A BEAUTIFUL iron memorial bench and tree of inspiration were unveiled in Cardenden in a special ceremony on Remembrance Day.

The two original works of art, a joint project with the Cardenden Environment Group, Fife Council and Rory Thomas, from Iron Designs by Rory in Leslie, now have pride of place at Gammie Place and include a list of famous names from the area.

Rory was tasked with creating a commemorative bench that recognised the fallen and all those who have served our country, as well as Cardenden’s famous long lost oak tree, which stood for over 100 years and is a symbol of the village.

Vicky Murdoch, from the Environment Group, said: “Our bench is unique and we hope it will provide a place for people to sit and reflect and watch the world go by while reminiscing about days gone past, and days still to come.”

A piper played Amazing Grace, and then the dedication of the Cardenden Memorial Bench was conducted by John Gilfillan on Monday November 11.

He was joined by Depute Lord Lieutenant of Fife Jim Kinloch, pupils from Lochgelly High School and Fife veteran Ben Donnachie, who recently launched the Warrior Academy for Rehabilitation, in laying wreaths.

The piper marked the end of the two minute’s silence with Flowers of the Forest before the introduction of the Cardenden Big Tree of Inspiration.

Local councillor Linda Erskine explained: “The tree represents the ‘big tree’ which stood for over 100 years on the site of the community garden.

“The tree, Cardenden’s symbol, was used as a public gathering place, people would tether their cattle or horses to it.

“It was used as a gathering place for the community, where important public announcements were made, where the miners listened to their leaders.

“A landmark which stood for over 100 years and was lost to Cardenden in 1933.

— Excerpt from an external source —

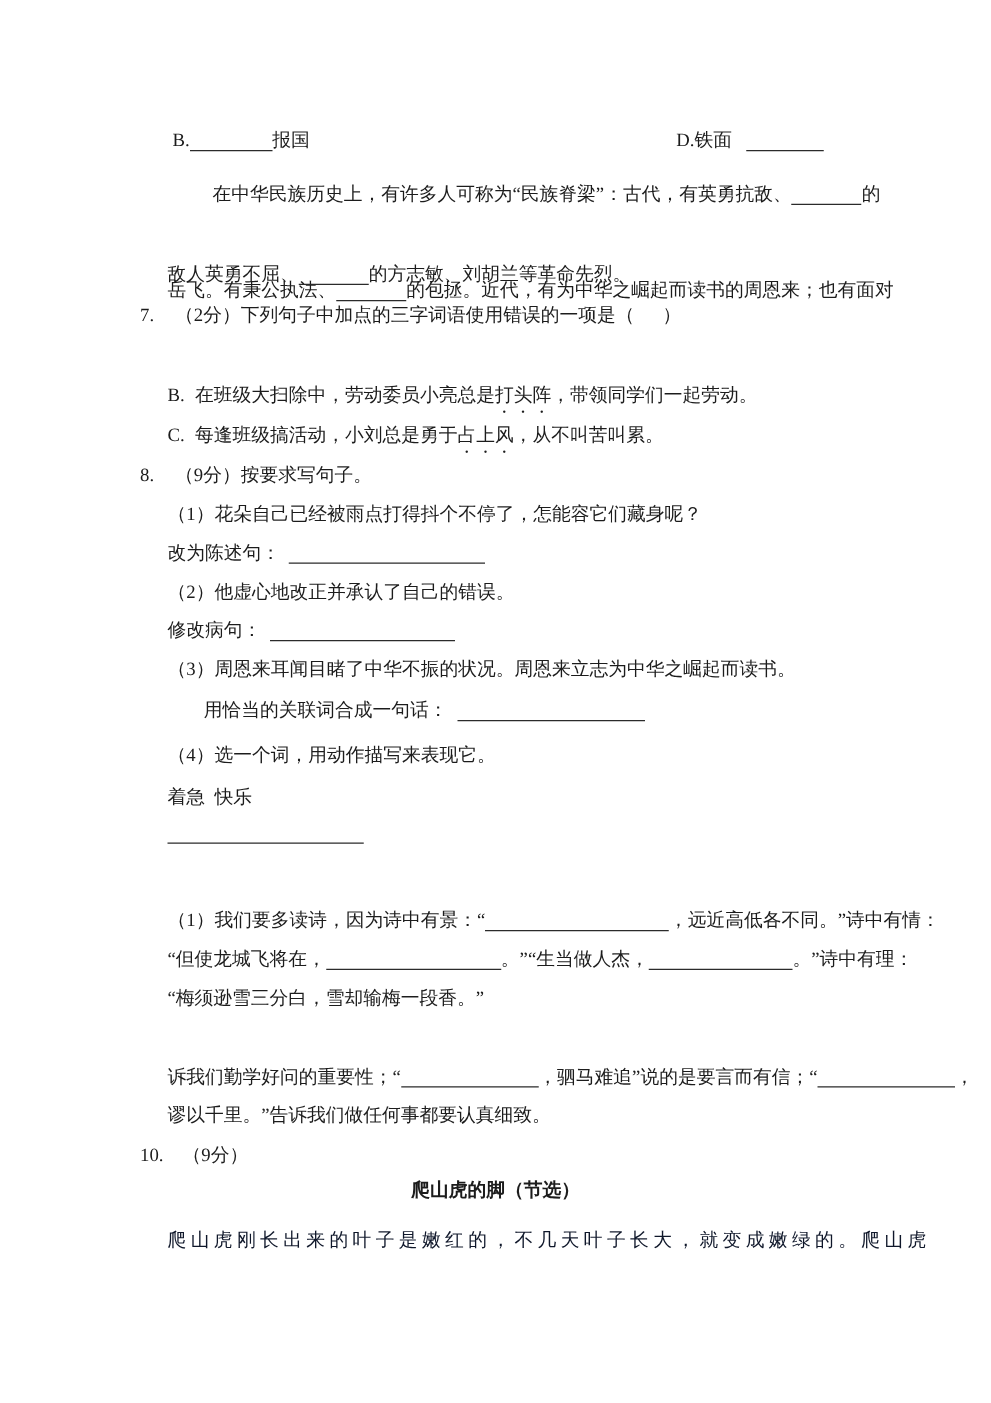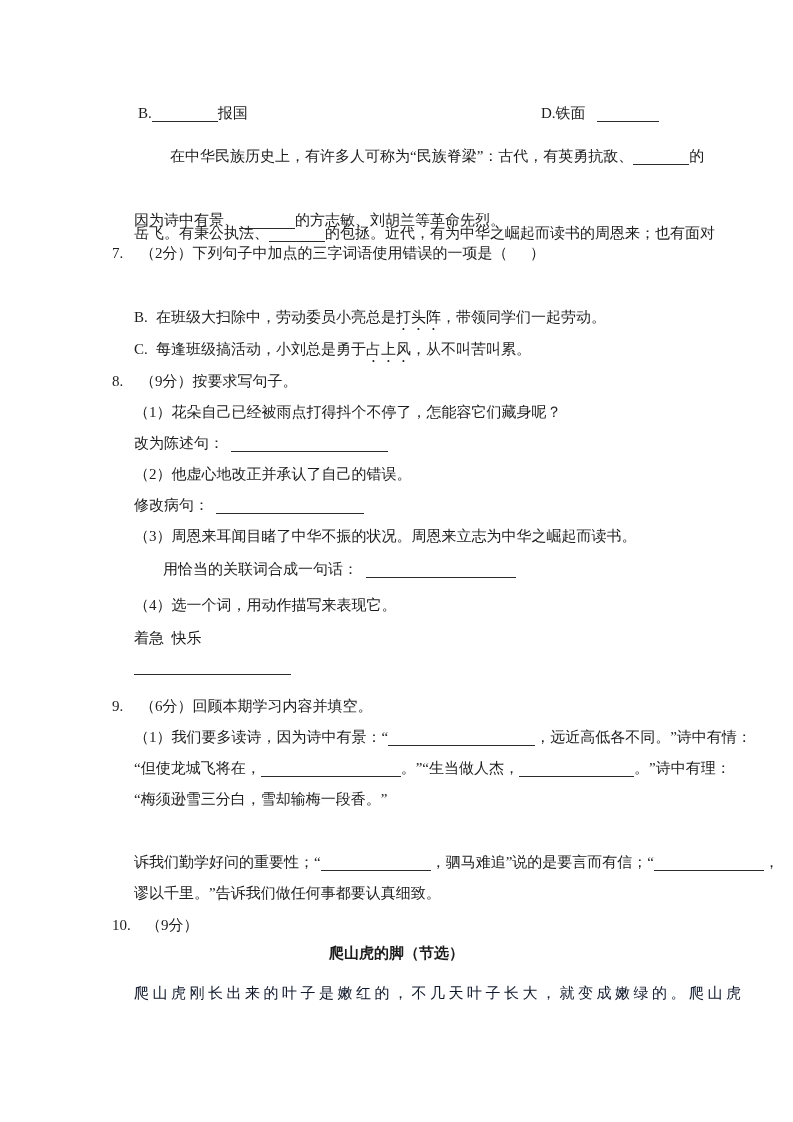"因为诗中有景、" span { text: 因为诗中有景 -> 敌人英勇不屈 }
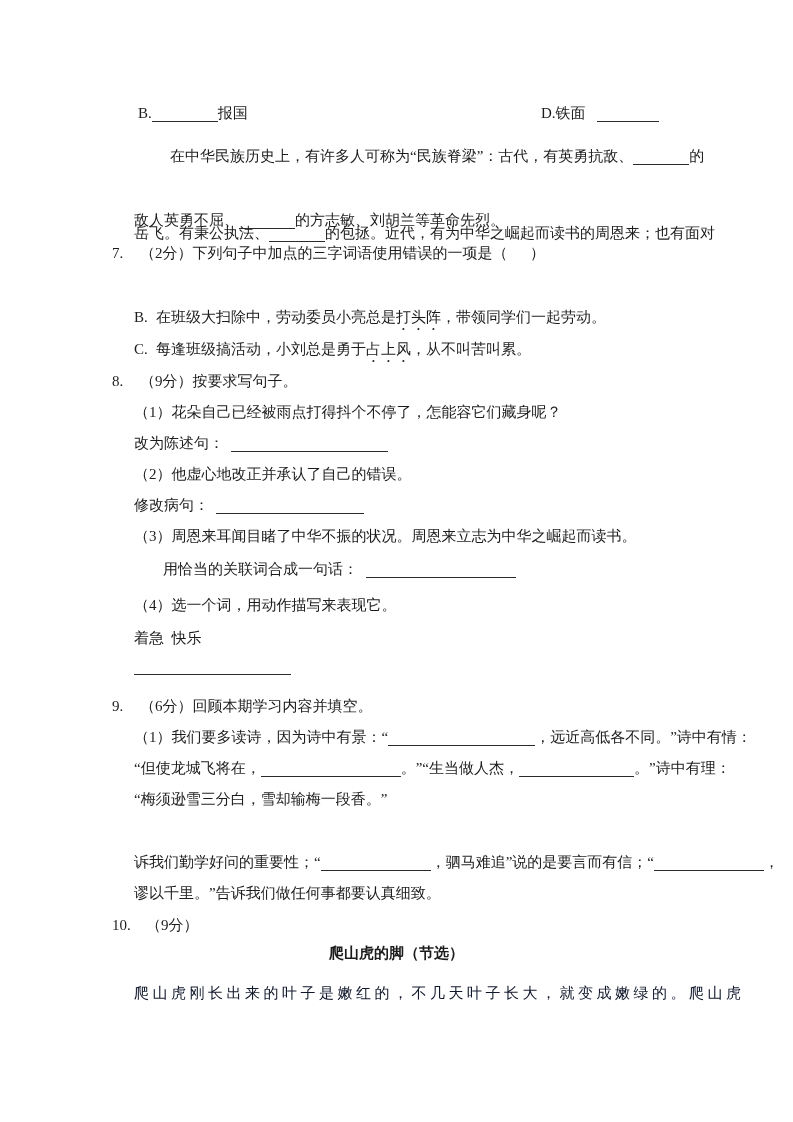"9. （6分）回顾本期学习内容并填空。" div.ln { html: <div> <span>9.</span><span>（6分）回顾本期学习内容并填空。</span> </div> -> none }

“Some of our older residents recall the tree and it is well documented in the local history group publications.” She added: “Our wee community still has the glue that held our communities together in times of adversity, whether it was war with the loss of 264 servicemen and women, in times of strife during the 1926 and 1984 miners strike, in times of tragedy.

“The loss of miners was, unfortunately, almost a daily occurrence with over 300 lost in the local pits.

“We experienced the local and national response to the loss of John Thomson, prince of goalkeepers, in September 1931.

“Then six weeks later in October 1931 when the Bowhill pit disaster stole 10 men from their families.

“Cardenden has never lost its sense of community, local fundraising, the local drop in, community fridge project and responses to emergencies testify to that.

“This tree symbolises the continuing strength of our community in our four villages.”

Rory’s artwork includes a book of inspiration with a list of famous names.

Cllr Erskine explained: “We asked our young people at our local youth clubs to nominate a Cardenden list of inspirational people.

“As you can imagine there was a long list, certainly not enough room to include every name. To include everyone that was nominated we thought what better way to show our gratitude for the nominations but to have personalised stars that can be hung from our tree branches.” She added: “Some are famous, some are only known to our community, but they are our stars, those who we aspire to emulate, those who have set us goals.

“We can be famous for our literary ability, acting, playing football, a great boxer. However, you don’t have to be famous to be a Cardenden star.” The ceremony included a poem by popular Lochgelly raconteur and musician, Willie Hershaw, about the strength of the community, and refreshments afterwards at Ore Valley’s community hub.